Six relative rates. (A) Schematic of how fourfold synonymous sites were chosen: The center base of the triplet acquired a substitution on the D. melanogaster branch and is conserved in the rest of the Drosophila tree, and the outer bases of the triplet are conserved across the entire Drosophila tree. (B) Six relative rates within singletons (∼1(c)/621) calculated across different triplet contexts in nonrepetitive regions, and (C) six relative rates within substitutions at fourfold synonymous sites, calculated across different triplet contexts.

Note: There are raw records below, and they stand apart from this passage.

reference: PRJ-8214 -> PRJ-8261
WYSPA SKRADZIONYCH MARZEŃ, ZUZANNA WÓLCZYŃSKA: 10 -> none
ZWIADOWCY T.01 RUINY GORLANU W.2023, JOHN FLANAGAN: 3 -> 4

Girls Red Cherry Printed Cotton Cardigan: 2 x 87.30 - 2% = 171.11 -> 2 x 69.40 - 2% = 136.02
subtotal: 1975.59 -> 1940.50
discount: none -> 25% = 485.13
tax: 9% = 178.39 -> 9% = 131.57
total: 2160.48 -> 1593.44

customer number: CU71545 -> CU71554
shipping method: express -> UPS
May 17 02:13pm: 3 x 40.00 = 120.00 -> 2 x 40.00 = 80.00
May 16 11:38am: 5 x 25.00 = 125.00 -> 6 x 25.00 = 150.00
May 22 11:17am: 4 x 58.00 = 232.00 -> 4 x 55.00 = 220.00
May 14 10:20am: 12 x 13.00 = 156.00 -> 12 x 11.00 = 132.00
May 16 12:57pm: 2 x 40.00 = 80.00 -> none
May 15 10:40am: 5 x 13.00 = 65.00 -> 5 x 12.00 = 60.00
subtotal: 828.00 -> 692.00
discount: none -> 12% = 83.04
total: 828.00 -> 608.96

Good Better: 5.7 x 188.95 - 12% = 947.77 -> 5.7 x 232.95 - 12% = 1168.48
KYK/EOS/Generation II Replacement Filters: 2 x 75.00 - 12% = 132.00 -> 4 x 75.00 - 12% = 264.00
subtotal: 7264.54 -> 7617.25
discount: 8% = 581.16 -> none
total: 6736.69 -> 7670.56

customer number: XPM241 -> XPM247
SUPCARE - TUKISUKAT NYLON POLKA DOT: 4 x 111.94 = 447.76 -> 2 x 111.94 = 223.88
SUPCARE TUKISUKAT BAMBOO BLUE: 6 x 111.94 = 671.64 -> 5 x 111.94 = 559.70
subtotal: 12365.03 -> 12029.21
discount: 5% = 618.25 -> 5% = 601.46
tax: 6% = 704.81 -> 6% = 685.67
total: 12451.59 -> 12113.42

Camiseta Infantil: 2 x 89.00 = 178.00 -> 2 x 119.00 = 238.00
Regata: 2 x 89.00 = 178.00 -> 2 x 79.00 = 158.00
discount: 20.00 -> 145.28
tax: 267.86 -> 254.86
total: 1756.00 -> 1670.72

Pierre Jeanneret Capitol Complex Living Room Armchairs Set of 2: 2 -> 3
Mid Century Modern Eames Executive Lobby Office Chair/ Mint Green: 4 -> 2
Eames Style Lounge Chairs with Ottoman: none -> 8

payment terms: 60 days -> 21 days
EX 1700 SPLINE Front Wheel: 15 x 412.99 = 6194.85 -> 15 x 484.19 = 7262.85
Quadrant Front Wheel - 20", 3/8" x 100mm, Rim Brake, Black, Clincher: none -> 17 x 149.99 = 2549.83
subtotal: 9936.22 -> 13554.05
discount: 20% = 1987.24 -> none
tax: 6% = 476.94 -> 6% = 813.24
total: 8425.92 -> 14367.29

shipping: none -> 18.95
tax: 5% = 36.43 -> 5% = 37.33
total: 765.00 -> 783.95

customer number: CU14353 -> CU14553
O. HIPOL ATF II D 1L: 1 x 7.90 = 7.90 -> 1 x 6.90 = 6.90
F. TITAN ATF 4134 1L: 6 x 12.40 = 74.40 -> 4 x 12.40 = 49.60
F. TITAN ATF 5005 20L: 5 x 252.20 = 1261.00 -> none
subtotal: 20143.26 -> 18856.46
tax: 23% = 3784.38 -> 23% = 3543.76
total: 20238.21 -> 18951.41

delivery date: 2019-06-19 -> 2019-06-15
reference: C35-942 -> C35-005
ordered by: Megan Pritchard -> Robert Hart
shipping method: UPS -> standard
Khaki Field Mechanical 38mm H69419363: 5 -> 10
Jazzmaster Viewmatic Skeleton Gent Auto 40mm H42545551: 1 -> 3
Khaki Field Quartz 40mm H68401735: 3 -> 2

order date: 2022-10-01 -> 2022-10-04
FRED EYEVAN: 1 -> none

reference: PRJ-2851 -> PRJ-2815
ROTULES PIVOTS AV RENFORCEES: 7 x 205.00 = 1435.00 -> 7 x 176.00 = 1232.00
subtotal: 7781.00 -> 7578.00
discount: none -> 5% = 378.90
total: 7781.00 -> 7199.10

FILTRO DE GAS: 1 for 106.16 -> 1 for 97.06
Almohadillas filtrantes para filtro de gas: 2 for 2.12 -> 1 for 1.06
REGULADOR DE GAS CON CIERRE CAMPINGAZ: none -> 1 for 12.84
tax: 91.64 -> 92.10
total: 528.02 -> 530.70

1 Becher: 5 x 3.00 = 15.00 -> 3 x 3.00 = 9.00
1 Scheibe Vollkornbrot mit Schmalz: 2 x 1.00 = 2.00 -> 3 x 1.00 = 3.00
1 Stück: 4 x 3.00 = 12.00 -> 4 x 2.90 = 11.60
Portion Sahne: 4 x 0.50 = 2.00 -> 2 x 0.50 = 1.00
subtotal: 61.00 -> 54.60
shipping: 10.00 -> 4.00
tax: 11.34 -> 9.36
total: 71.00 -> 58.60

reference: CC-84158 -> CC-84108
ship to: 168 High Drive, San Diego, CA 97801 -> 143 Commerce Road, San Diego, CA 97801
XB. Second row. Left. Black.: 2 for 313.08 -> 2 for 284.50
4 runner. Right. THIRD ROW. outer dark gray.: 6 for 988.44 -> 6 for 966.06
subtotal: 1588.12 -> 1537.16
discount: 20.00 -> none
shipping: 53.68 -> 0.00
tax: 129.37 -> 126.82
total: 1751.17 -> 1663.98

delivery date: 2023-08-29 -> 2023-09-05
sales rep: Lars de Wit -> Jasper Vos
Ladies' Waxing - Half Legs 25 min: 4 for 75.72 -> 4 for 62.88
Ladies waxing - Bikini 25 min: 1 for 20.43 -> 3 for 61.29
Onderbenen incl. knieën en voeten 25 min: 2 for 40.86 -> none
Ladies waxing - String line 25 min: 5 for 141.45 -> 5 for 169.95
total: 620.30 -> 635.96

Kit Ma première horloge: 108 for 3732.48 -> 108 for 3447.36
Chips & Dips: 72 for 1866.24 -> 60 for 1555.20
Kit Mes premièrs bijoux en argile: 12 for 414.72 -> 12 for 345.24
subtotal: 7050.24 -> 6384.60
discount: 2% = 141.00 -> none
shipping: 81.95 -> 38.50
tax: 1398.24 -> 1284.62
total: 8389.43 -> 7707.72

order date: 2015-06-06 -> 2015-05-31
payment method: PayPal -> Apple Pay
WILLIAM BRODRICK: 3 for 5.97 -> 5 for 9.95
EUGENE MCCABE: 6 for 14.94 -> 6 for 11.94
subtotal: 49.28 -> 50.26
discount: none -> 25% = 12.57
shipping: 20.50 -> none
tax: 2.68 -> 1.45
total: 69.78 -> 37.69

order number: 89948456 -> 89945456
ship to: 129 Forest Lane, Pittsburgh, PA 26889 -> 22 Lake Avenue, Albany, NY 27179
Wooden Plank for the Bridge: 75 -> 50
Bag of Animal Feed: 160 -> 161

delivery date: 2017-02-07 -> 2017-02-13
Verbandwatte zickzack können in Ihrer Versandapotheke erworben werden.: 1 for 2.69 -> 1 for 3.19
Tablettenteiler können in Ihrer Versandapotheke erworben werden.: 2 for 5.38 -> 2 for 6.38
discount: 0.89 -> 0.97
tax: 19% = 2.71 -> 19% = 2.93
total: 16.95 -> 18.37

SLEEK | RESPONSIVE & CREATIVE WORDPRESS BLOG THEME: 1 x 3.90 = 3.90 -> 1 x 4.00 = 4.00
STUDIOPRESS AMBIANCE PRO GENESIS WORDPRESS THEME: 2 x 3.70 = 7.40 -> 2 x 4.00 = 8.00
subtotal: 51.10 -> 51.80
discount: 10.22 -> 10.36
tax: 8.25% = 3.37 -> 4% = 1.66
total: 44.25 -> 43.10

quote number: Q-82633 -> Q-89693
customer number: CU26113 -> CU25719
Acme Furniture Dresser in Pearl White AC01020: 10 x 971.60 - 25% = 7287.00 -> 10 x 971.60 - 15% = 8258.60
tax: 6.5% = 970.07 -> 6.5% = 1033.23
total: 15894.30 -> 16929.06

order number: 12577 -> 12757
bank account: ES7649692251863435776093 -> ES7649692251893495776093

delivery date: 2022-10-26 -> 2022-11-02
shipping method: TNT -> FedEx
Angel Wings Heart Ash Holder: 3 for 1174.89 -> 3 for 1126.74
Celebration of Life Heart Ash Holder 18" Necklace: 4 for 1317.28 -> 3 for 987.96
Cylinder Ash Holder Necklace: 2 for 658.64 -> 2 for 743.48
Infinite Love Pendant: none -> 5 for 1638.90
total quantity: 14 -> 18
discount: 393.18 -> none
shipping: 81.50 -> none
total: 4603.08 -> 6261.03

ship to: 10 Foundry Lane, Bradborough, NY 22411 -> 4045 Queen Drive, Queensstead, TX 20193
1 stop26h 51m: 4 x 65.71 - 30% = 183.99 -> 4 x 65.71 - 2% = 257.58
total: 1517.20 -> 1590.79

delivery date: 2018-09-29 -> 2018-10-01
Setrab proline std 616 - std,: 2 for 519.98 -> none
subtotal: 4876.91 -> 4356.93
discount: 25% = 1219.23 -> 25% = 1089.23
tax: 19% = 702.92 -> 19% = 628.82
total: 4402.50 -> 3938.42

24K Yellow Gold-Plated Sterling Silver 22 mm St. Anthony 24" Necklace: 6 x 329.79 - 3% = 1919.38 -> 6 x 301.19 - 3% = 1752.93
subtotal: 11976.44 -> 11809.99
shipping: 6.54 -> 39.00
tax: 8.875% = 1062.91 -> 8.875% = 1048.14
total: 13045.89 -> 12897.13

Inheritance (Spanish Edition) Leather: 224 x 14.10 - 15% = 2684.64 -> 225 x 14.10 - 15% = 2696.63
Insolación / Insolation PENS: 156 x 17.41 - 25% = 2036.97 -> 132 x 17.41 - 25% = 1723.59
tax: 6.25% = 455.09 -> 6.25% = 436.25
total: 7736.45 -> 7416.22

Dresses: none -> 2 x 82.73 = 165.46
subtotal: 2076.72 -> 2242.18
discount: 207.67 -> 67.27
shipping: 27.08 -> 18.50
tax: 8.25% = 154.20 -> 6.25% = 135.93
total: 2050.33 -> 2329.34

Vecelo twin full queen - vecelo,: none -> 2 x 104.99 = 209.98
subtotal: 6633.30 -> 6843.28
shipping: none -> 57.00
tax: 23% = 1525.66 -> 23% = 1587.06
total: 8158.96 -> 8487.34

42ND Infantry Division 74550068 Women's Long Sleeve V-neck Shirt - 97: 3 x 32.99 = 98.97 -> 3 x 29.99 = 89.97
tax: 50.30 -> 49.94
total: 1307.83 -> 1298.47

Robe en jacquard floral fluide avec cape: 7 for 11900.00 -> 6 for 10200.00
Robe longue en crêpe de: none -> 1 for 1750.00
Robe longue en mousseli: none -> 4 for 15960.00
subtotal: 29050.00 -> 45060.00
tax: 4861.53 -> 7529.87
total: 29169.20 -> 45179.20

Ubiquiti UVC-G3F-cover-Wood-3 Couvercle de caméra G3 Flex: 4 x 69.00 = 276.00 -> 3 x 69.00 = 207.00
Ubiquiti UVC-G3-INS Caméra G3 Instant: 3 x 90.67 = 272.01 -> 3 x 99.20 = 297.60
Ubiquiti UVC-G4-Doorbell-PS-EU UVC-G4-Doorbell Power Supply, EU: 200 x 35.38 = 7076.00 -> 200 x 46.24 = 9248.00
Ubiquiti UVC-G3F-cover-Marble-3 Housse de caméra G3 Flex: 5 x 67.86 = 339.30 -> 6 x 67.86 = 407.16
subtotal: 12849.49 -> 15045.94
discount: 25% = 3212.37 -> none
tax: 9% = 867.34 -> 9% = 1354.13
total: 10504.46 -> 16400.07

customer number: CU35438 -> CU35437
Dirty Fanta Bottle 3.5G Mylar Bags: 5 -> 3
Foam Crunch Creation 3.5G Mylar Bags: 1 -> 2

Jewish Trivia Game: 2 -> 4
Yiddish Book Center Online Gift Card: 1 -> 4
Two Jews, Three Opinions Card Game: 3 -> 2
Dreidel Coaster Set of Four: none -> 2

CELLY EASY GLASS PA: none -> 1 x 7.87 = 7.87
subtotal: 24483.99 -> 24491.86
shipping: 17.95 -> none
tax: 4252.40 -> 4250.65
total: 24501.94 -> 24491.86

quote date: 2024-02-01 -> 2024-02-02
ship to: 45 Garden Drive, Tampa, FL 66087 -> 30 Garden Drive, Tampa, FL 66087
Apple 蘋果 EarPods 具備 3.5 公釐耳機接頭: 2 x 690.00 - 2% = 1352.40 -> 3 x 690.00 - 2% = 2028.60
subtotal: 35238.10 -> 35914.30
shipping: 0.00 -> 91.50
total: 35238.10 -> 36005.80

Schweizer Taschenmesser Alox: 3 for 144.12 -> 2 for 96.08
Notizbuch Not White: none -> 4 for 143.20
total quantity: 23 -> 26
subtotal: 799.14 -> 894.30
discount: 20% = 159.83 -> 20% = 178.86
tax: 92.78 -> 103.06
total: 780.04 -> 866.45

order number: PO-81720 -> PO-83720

Note that the six relative rates within C are significantly closer to the six relative rates within B than is expected by chance (P < 0.001), indicating that mutational patterns within rare polymorphisms have predictive power for evolution at synonymous sites.

Figure 6.

GC equilibrium. (A) The GC equilibrium in nonrepetitive regions as a function of the GC content of neighboring bases, within MA, singletons, and common polymorphisms. (B) GC equilibrium (using singletons ∼1(c)/621) in nonrepetitive regions as a function of the recombination rate, and (C) GC equilibrium (using common(c) polymorphisms) in nonrepetitive regions as a function of the recombination rate.

Figure 7.

Multinucleotide mutations occur more often than is expected by chance. (A) Histogram of nearest neighbor distance, where every singleton (freq ∼ 1/621) was assigned the distance which was the shorter of the two distances on either side (within a given individual). The expectation is taken from the average of 500 permutations of sample IDs. Note that a 1–4 bp distance corresponds to a cluster of size 2–5 bp. (B) Quantile-quantile plot of distances between consecutive singletons (on both sides of singletons, within an individual), using 1% quantiles (beginning at 0.5%). The expectation is taken from an exponential distribution with a rate equal to the rate within the observed data. The purple inset shows a magnified view of the 0.5%–8.5% quantiles, such that the enrichment of multinucleotide mutations can be seen in the vertically plotted points at the start of the distribution.